===== EXERCISE INPUTS

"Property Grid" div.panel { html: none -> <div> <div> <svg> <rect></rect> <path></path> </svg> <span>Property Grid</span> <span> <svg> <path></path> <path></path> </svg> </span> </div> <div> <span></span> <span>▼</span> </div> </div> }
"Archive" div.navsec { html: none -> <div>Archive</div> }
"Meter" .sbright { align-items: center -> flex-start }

==========
===== EXERCISE INPUTS

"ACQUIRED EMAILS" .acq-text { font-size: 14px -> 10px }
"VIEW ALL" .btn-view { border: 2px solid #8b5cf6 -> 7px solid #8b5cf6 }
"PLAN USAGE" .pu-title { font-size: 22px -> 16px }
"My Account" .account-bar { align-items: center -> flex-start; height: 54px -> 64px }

==========
===== EXERCISE INPUTS

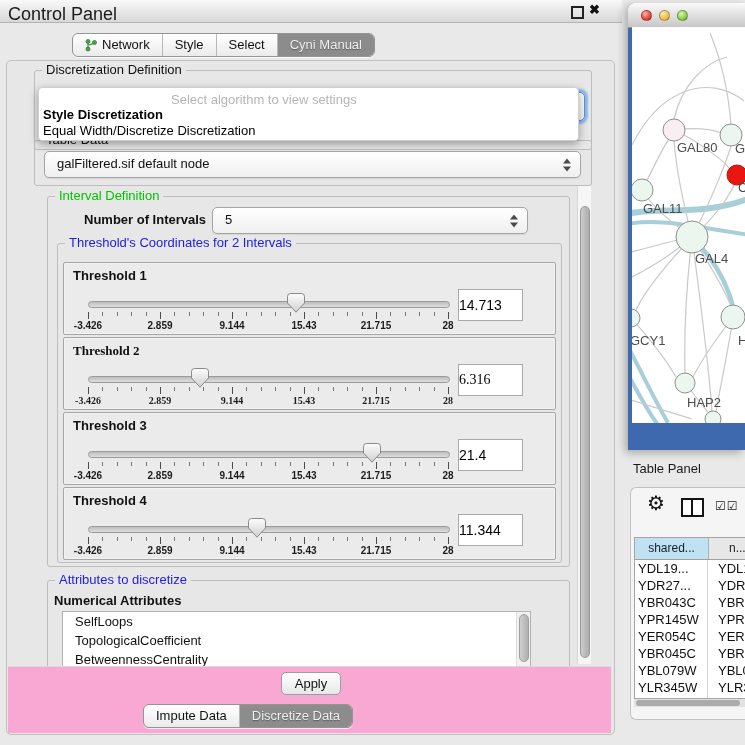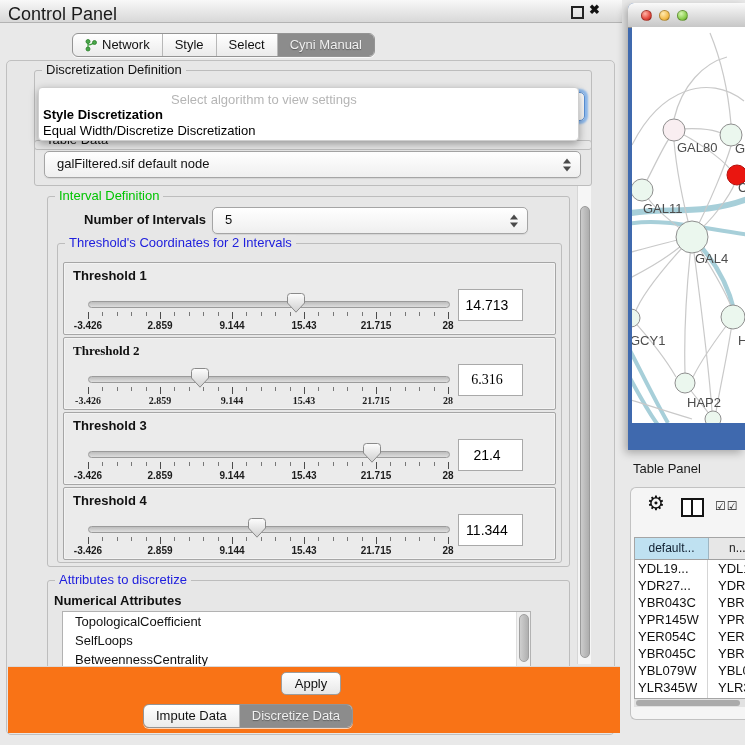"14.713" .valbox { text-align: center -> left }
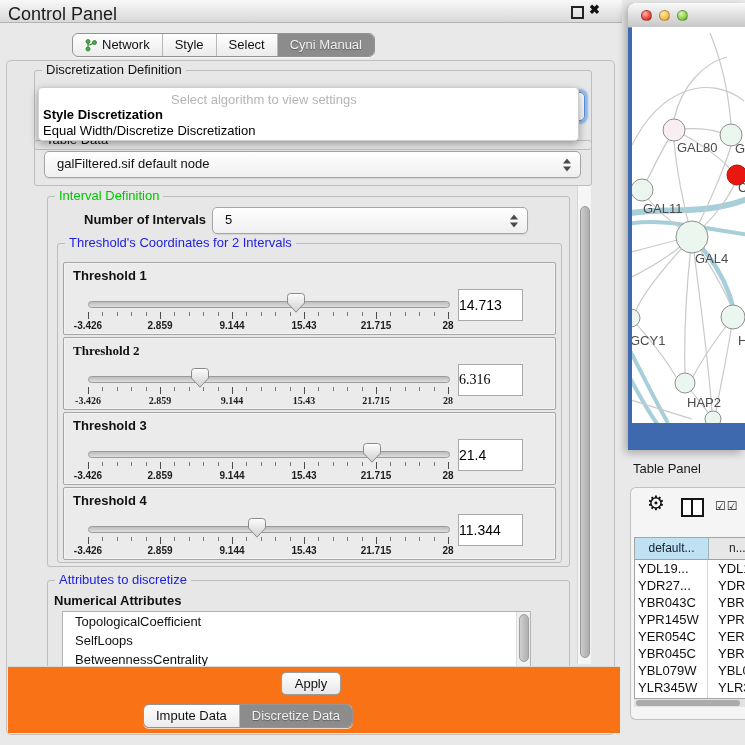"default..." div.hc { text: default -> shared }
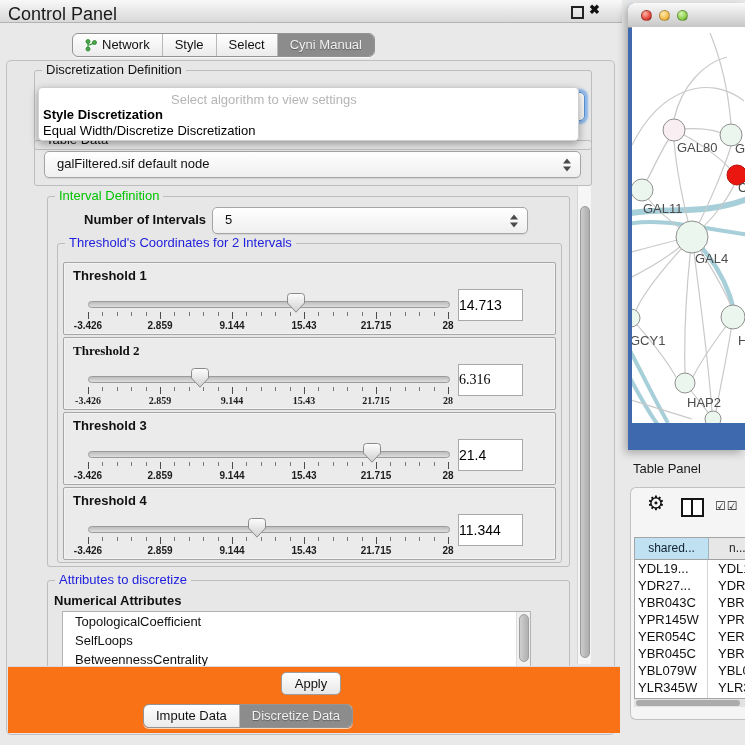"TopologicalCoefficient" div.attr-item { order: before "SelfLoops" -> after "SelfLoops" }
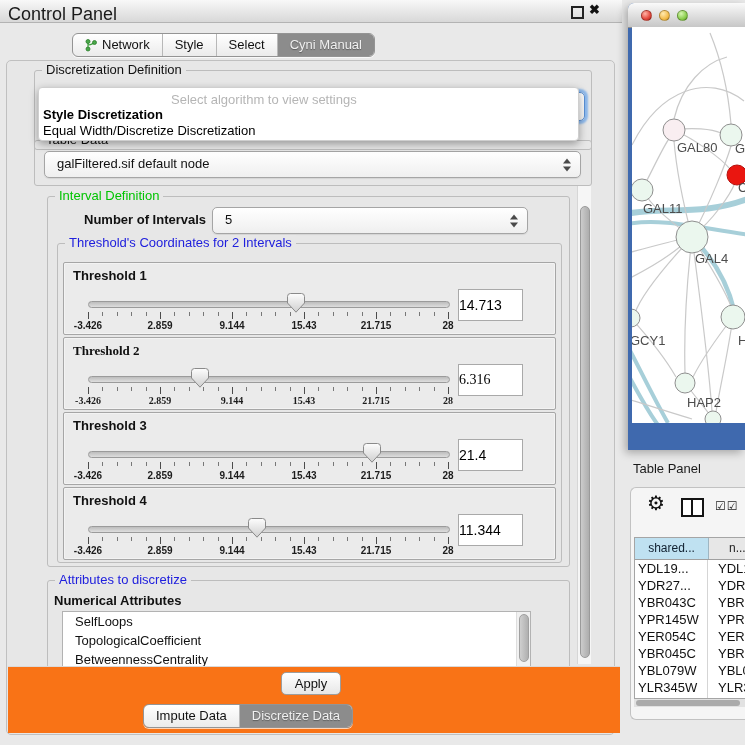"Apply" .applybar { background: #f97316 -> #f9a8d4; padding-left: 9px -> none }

==========

## WORK REQUIRED
Number of lines containing "font" in the material above: give that number alone.

## EXERCISE SOLUTION
2